■ **Description of the task**: Output each record exactly, excluding pictures.

╭─ Information supplied

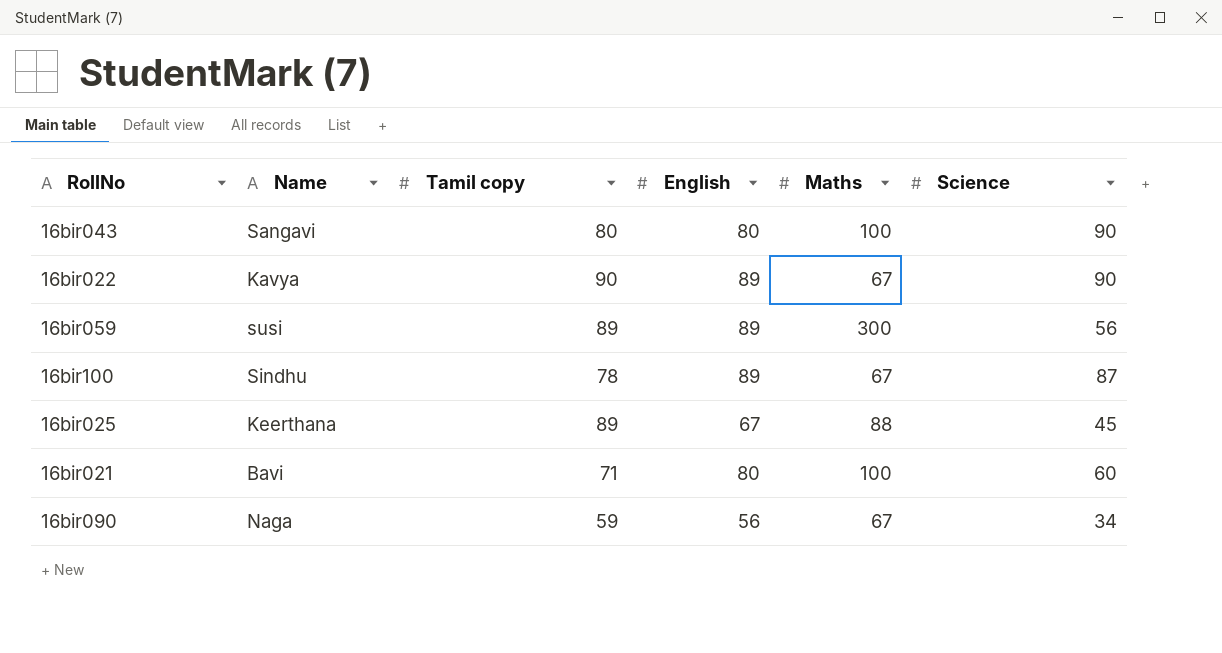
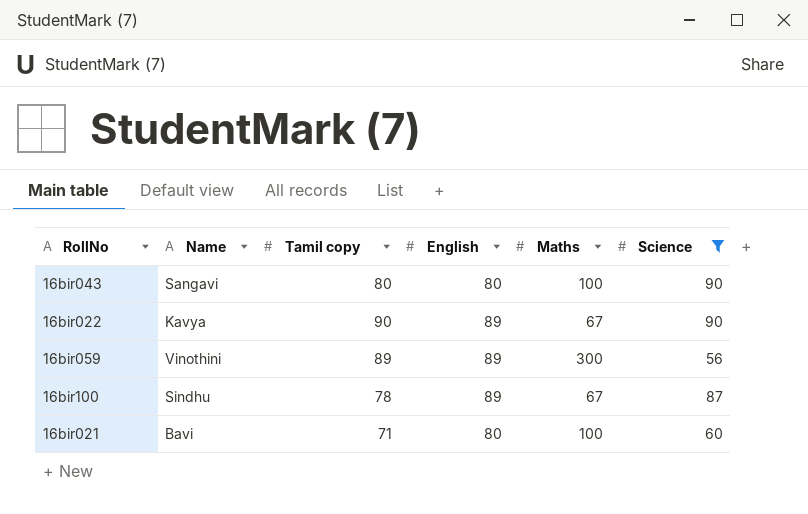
filter: none -> Science >= 56
16bir059 | Name: susi -> Vinothini

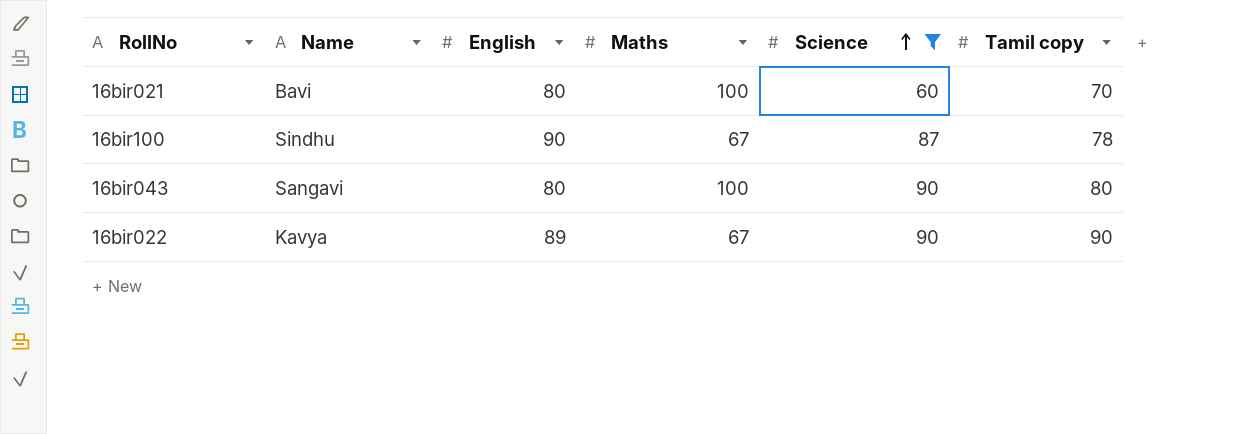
row order: none -> Science ascending
column Tamil copy | position: 3 -> 6
row 16bir059: Vinothini | 89 | 89 | 300 | 56 -> none
16bir021 | Tamil copy: 71 -> 70
16bir100 | English: 89 -> 90

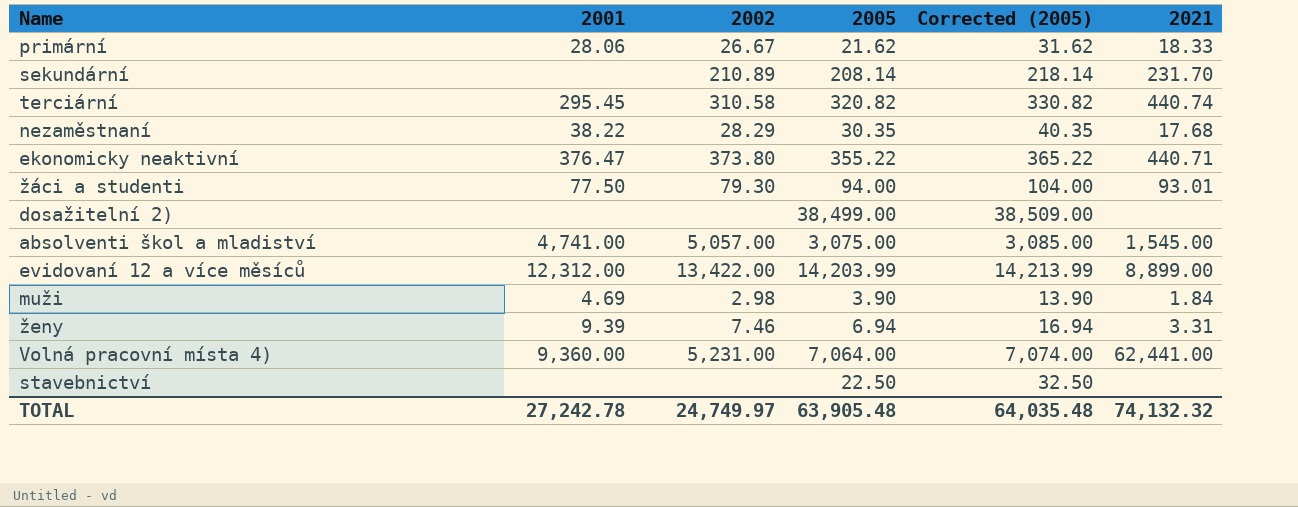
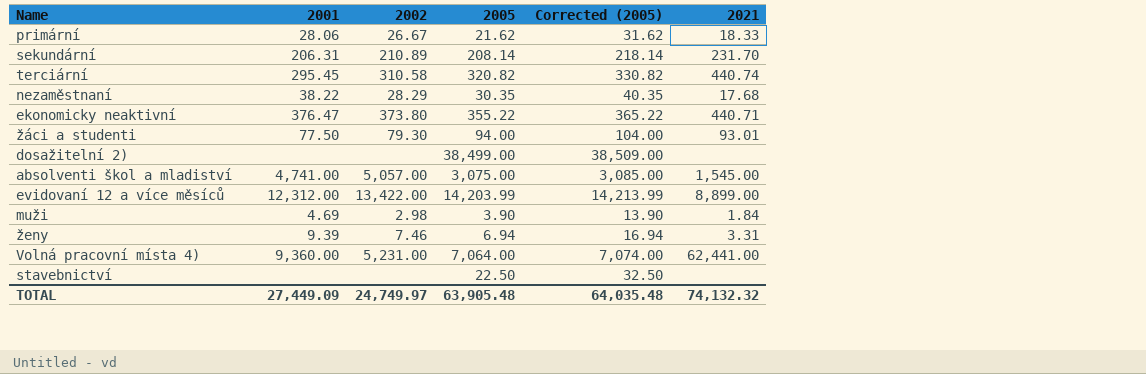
sekundární | 2001: none -> 206.31
TOTAL | 2001: 27,242.78 -> 27,449.09

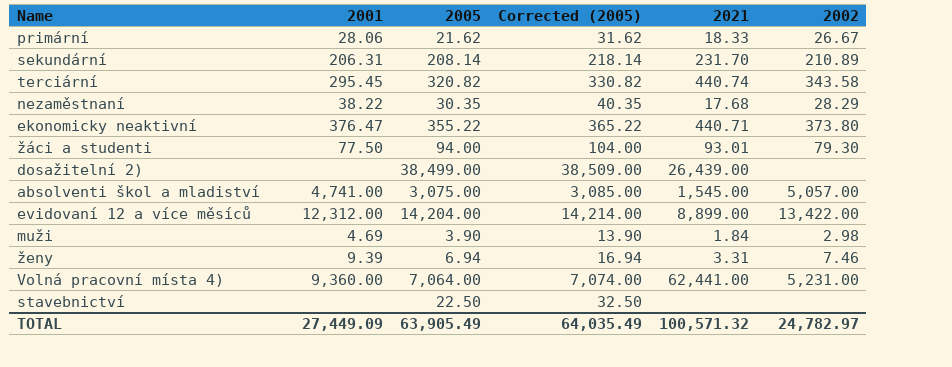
column 2002 | position: 3 -> 6
terciární | 2002: 310.58 -> 343.58
dosažitelní 2) | 2021: none -> 26,439.00
evidovaní 12 a více měsíců | 2005: 14,203.99 -> 14,204.00
evidovaní 12 a více měsíců | Corrected (2005): 14,213.99 -> 14,214.00
TOTAL | 2005: 63,905.48 -> 63,905.49
TOTAL | Corrected (2005): 64,035.48 -> 64,035.49
TOTAL | 2021: 74,132.32 -> 100,571.32
TOTAL | 2002: 24,749.97 -> 24,782.97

╰─

■ **Solution for this problem**:
filter: none -> Science >= 56
16bir059 | Name: susi -> Vinothini

row order: none -> Science ascending
column Tamil copy | position: 3 -> 6
row 16bir059: Vinothini | 89 | 89 | 300 | 56 -> none
16bir021 | Tamil copy: 71 -> 70
16bir100 | English: 89 -> 90

sekundární | 2001: none -> 206.31
TOTAL | 2001: 27,242.78 -> 27,449.09

column 2002 | position: 3 -> 6
terciární | 2002: 310.58 -> 343.58
dosažitelní 2) | 2021: none -> 26,439.00
evidovaní 12 a více měsíců | 2005: 14,203.99 -> 14,204.00
evidovaní 12 a více měsíců | Corrected (2005): 14,213.99 -> 14,214.00
TOTAL | 2005: 63,905.48 -> 63,905.49
TOTAL | Corrected (2005): 64,035.48 -> 64,035.49
TOTAL | 2021: 74,132.32 -> 100,571.32
TOTAL | 2002: 24,749.97 -> 24,782.97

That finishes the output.